**Task to complete:**
Everything from the line with "- 电子环压仪操作流程大致如下" through the final line below should be copied out exactly, and nothing else should appear.
####
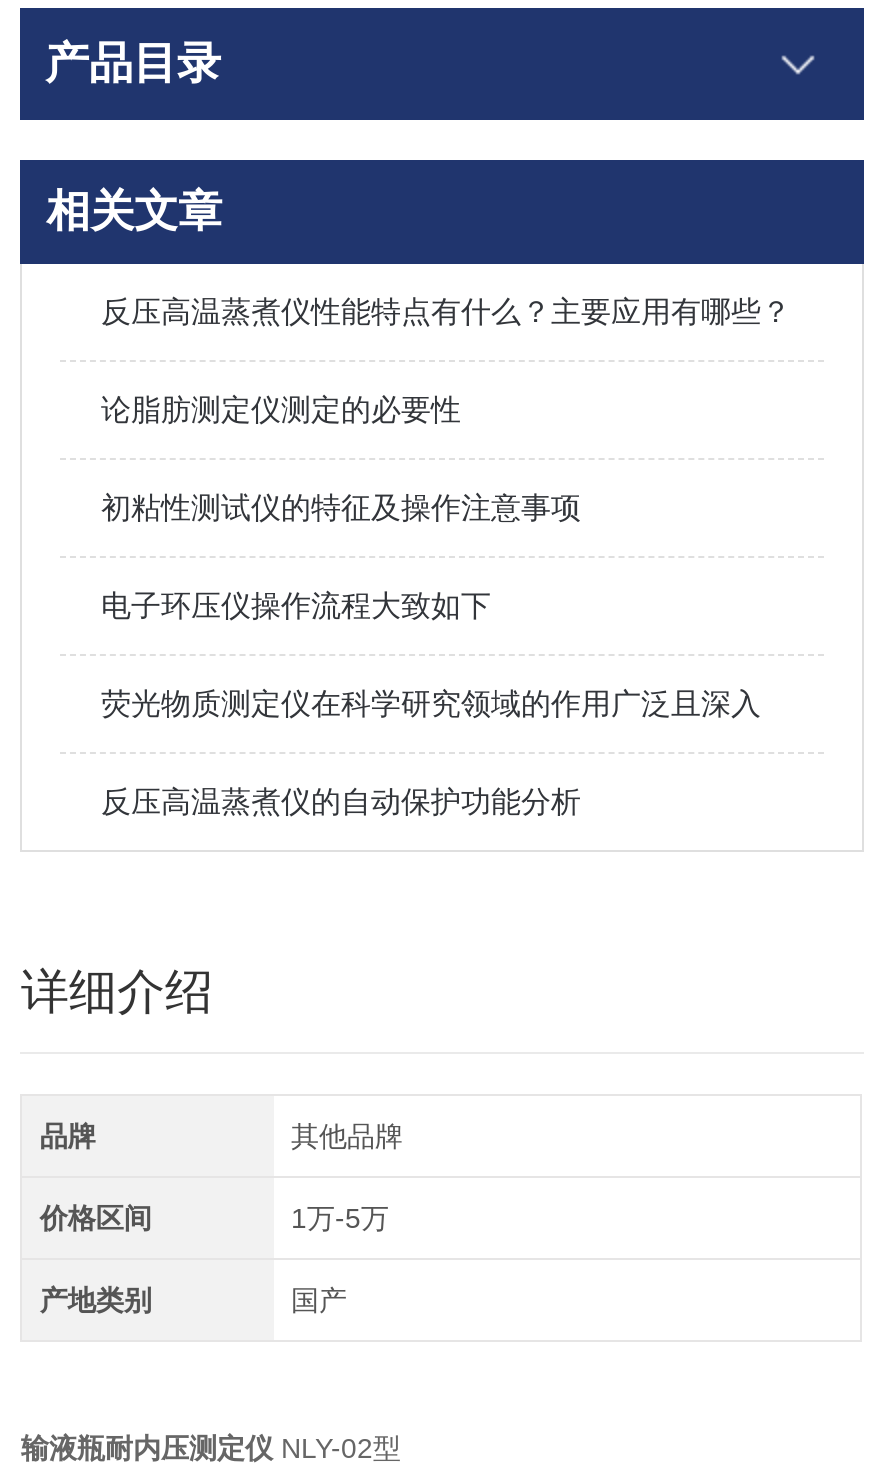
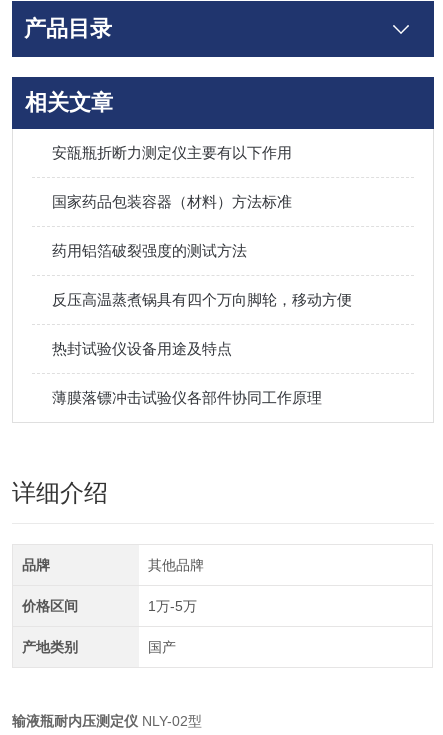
- 反压高温蒸煮仪性能特点有什么？主要应用有哪些？
+ 安瓿瓶折断力测定仪主要有以下作用

- 论脂肪测定仪测定的必要性
+ 国家药品包装容器（材料）方法标准

- 初粘性测试仪的特征及操作注意事项
+ 药用铝箔破裂强度的测试方法

- 电子环压仪操作流程大致如下
+ 反压高温蒸煮锅具有四个万向脚轮，移动方便

- 荧光物质测定仪在科学研究领域的作用广泛且深入
+ 热封试验仪设备用途及特点

- 反压高温蒸煮仪的自动保护功能分析
+ 薄膜落镖冲击试验仪各部件协同工作原理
####
**Exercise answer:**
- 电子环压仪操作流程大致如下
+ 反压高温蒸煮锅具有四个万向脚轮，移动方便

- 荧光物质测定仪在科学研究领域的作用广泛且深入
+ 热封试验仪设备用途及特点

- 反压高温蒸煮仪的自动保护功能分析
+ 薄膜落镖冲击试验仪各部件协同工作原理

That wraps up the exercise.